The recovery is expected to accelerate with a GDP growth rate averaging more than 6 percent between 2019 and 2020, driven by large foreign direct investments in mining. Other than agriculture, which was severely affected by harsh weather conditions during the winter, most major sectors including manufacturing, trade, and transport are expected to expand significantly. On the back of increasing exports and higher commodity prices, economic growth will continue to have a strong positive impact on government revenue, contributing to the reduction of the fiscal deficit.

The unemployment rate dropped to 7.3 percent in the last quarter of 2017, compared to 8.6 percent a year earlier. Still, it increased to 9.7 percent in the first quarter of this year, reflecting Mongolia’s highly seasonal employment patterns due to difficult working conditions in the winter, especially in construction, agriculture, and mining.

The report highlights possible short- and medium-term risks including political risks, regional instability, climate shocks, and natural disasters. The most critical risk identified is a sudden relaxation of the government’s commitment to full implementation of its economic adjustment program supported by development partners.

In addition, the economy remains vulnerable to fluctuations in global commodity prices and a productivity gap. The best long-term protection against these two vulnerabilities is the diversification of the Mongolian economy.

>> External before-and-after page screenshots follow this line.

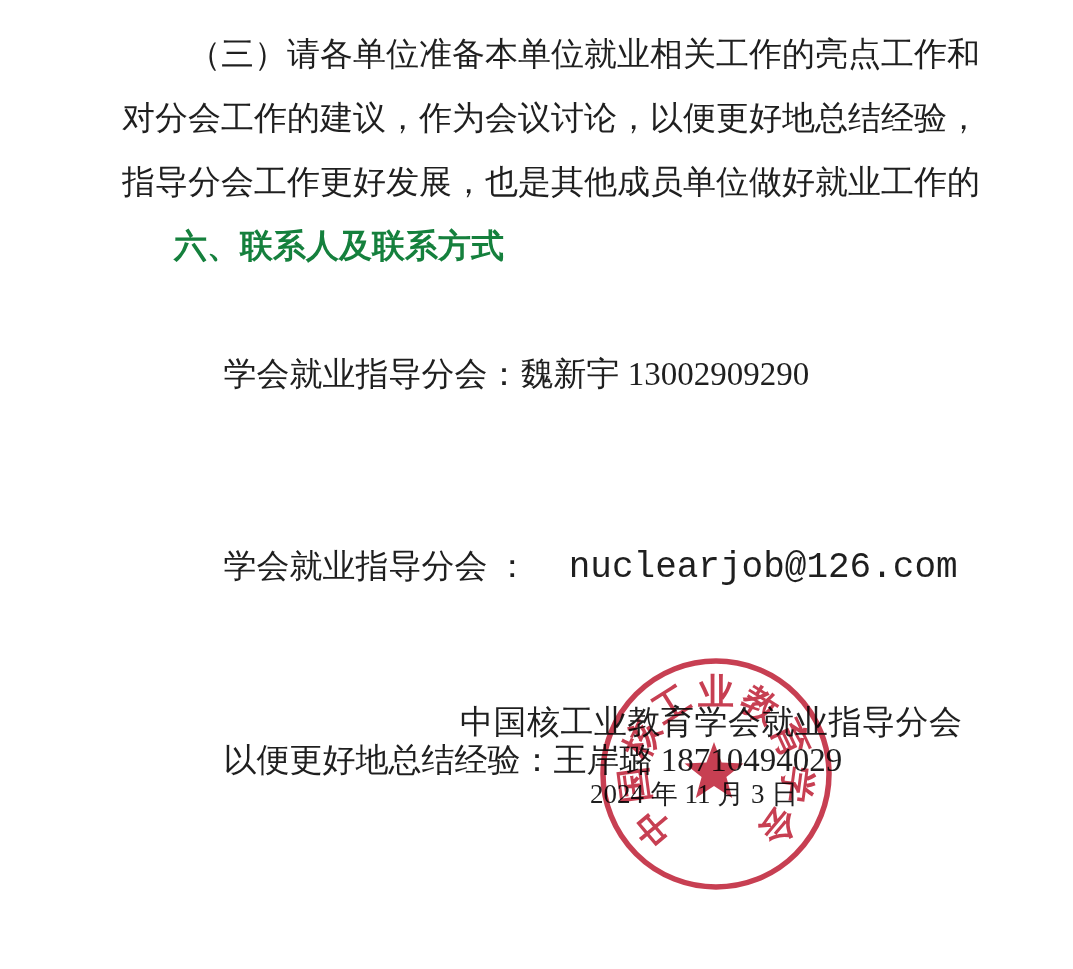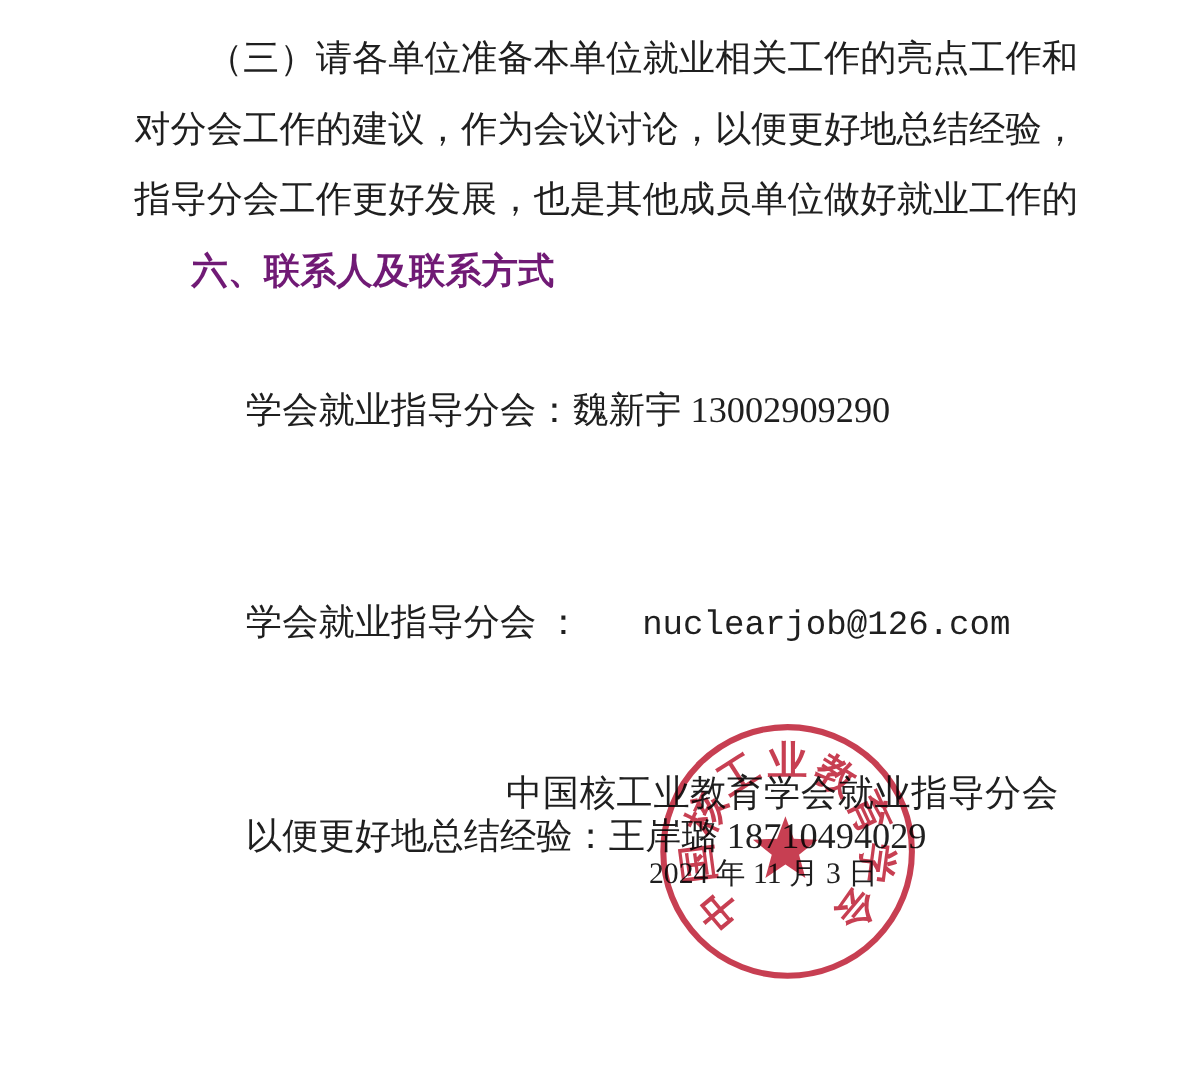--- a/index.html
+++ b/index.html
@@ -27,7 +27,7 @@
     padding-left: 64px;
     font-family: "Liberation Sans", "DejaVu Sans", sans-serif;
     font-weight: 700;
-    color: #701a75;
+    color: #15803d;
     white-space: pre;
   }
   .contact-line { padding-left: 64px; white-space: pre; }

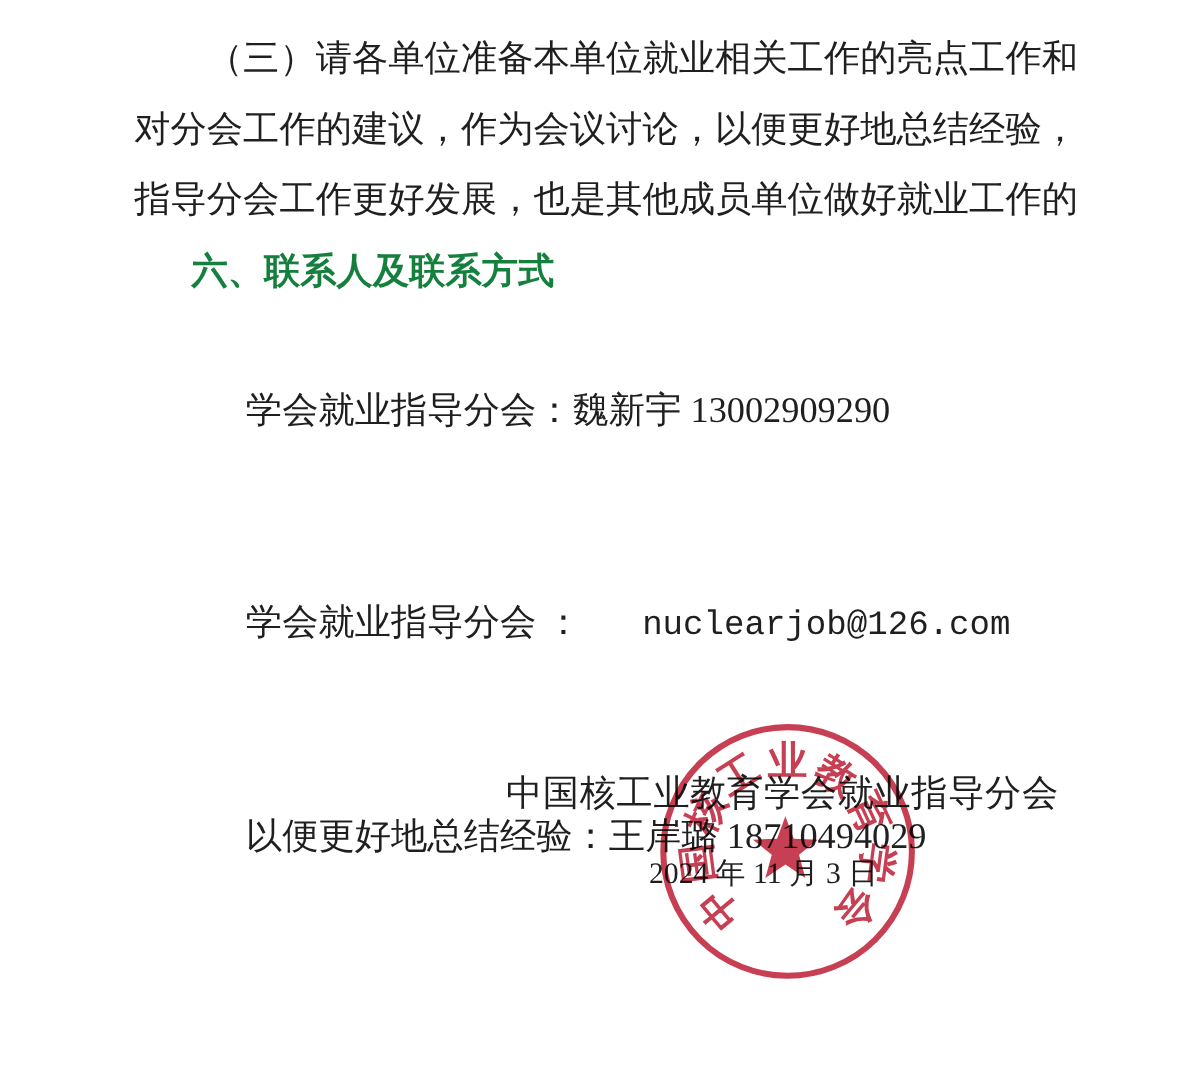--- a/index.html
+++ b/index.html
@@ -35,8 +35,8 @@
   .contact-value { white-space: pre; }
   .contact-value.mono {
     font-family: "Liberation Mono", "DejaVu Sans Mono", monospace;
-    font-size: 31px;
-    margin-left: 55px;
+    font-size: 36px;
+    margin-left: 40px;
   }
   .signature-line {
     position: absolute;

To create a strong buffer against economic vulnerabilities, the government and donors should give a high priority to economic diversification that helps counter the ups and downs of the mining sector. Investing in human capital and strengthening the country’s institutions are the best way to support diversification, together with sound investments in crucial infrastructure,” said James Anderson, World Bank Country Manager for Mongolia.

The report takes a closer look at public investment programs implemented over the past five years, which surged until 2015, contributing to large increases in public finance deficits and the public debt. Mongolia needs to review and reshape its public investment policies and decision-making processes to improve efficiency of public spending, including clear project selection and prioritization criteria, as well as proper maintenance of existing assets.